• **WHAT YOU WILL DO**
Would you transcribe all of the data exactly, down to the last character?

• **RECORDS SHOWN**
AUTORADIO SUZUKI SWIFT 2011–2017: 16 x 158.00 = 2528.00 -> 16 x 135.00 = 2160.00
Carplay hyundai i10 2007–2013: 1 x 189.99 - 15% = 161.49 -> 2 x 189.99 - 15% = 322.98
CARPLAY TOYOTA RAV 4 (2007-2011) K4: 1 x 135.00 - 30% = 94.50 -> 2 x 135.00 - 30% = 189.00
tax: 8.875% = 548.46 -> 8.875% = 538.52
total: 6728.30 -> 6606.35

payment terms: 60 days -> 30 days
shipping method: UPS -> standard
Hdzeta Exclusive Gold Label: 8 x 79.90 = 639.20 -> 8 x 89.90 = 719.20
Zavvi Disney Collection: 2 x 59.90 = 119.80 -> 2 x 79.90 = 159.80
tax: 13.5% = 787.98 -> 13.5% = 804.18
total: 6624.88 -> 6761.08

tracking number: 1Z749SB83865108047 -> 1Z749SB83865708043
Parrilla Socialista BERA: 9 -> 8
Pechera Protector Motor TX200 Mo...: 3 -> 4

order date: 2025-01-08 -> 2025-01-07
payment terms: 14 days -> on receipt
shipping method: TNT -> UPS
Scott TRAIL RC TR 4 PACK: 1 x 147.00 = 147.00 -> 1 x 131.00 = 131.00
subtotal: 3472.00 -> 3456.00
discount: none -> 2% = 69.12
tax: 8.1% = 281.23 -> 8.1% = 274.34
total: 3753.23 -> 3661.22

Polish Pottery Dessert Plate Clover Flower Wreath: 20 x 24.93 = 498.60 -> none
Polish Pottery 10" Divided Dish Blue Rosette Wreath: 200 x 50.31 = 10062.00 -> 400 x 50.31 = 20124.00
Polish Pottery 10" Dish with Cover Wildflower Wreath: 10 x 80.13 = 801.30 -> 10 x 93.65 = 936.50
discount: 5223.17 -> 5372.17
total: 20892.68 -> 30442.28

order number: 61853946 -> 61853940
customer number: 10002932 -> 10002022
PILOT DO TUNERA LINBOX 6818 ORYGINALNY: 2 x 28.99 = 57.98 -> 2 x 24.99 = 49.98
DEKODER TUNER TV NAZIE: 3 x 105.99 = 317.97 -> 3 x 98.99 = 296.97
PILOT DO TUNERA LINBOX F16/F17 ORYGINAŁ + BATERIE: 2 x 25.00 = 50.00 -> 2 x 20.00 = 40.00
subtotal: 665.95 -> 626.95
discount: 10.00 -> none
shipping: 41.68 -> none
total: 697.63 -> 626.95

• **YOUR RESPONSE**
AUTORADIO SUZUKI SWIFT 2011–2017: 16 x 158.00 = 2528.00 -> 16 x 135.00 = 2160.00
Carplay hyundai i10 2007–2013: 1 x 189.99 - 15% = 161.49 -> 2 x 189.99 - 15% = 322.98
CARPLAY TOYOTA RAV 4 (2007-2011) K4: 1 x 135.00 - 30% = 94.50 -> 2 x 135.00 - 30% = 189.00
tax: 8.875% = 548.46 -> 8.875% = 538.52
total: 6728.30 -> 6606.35

payment terms: 60 days -> 30 days
shipping method: UPS -> standard
Hdzeta Exclusive Gold Label: 8 x 79.90 = 639.20 -> 8 x 89.90 = 719.20
Zavvi Disney Collection: 2 x 59.90 = 119.80 -> 2 x 79.90 = 159.80
tax: 13.5% = 787.98 -> 13.5% = 804.18
total: 6624.88 -> 6761.08

tracking number: 1Z749SB83865108047 -> 1Z749SB83865708043
Parrilla Socialista BERA: 9 -> 8
Pechera Protector Motor TX200 Mo...: 3 -> 4

order date: 2025-01-08 -> 2025-01-07
payment terms: 14 days -> on receipt
shipping method: TNT -> UPS
Scott TRAIL RC TR 4 PACK: 1 x 147.00 = 147.00 -> 1 x 131.00 = 131.00
subtotal: 3472.00 -> 3456.00
discount: none -> 2% = 69.12
tax: 8.1% = 281.23 -> 8.1% = 274.34
total: 3753.23 -> 3661.22

Polish Pottery Dessert Plate Clover Flower Wreath: 20 x 24.93 = 498.60 -> none
Polish Pottery 10" Divided Dish Blue Rosette Wreath: 200 x 50.31 = 10062.00 -> 400 x 50.31 = 20124.00
Polish Pottery 10" Dish with Cover Wildflower Wreath: 10 x 80.13 = 801.30 -> 10 x 93.65 = 936.50
discount: 5223.17 -> 5372.17
total: 20892.68 -> 30442.28

order number: 61853946 -> 61853940
customer number: 10002932 -> 10002022
PILOT DO TUNERA LINBOX 6818 ORYGINALNY: 2 x 28.99 = 57.98 -> 2 x 24.99 = 49.98
DEKODER TUNER TV NAZIE: 3 x 105.99 = 317.97 -> 3 x 98.99 = 296.97
PILOT DO TUNERA LINBOX F16/F17 ORYGINAŁ + BATERIE: 2 x 25.00 = 50.00 -> 2 x 20.00 = 40.00
subtotal: 665.95 -> 626.95
discount: 10.00 -> none
shipping: 41.68 -> none
total: 697.63 -> 626.95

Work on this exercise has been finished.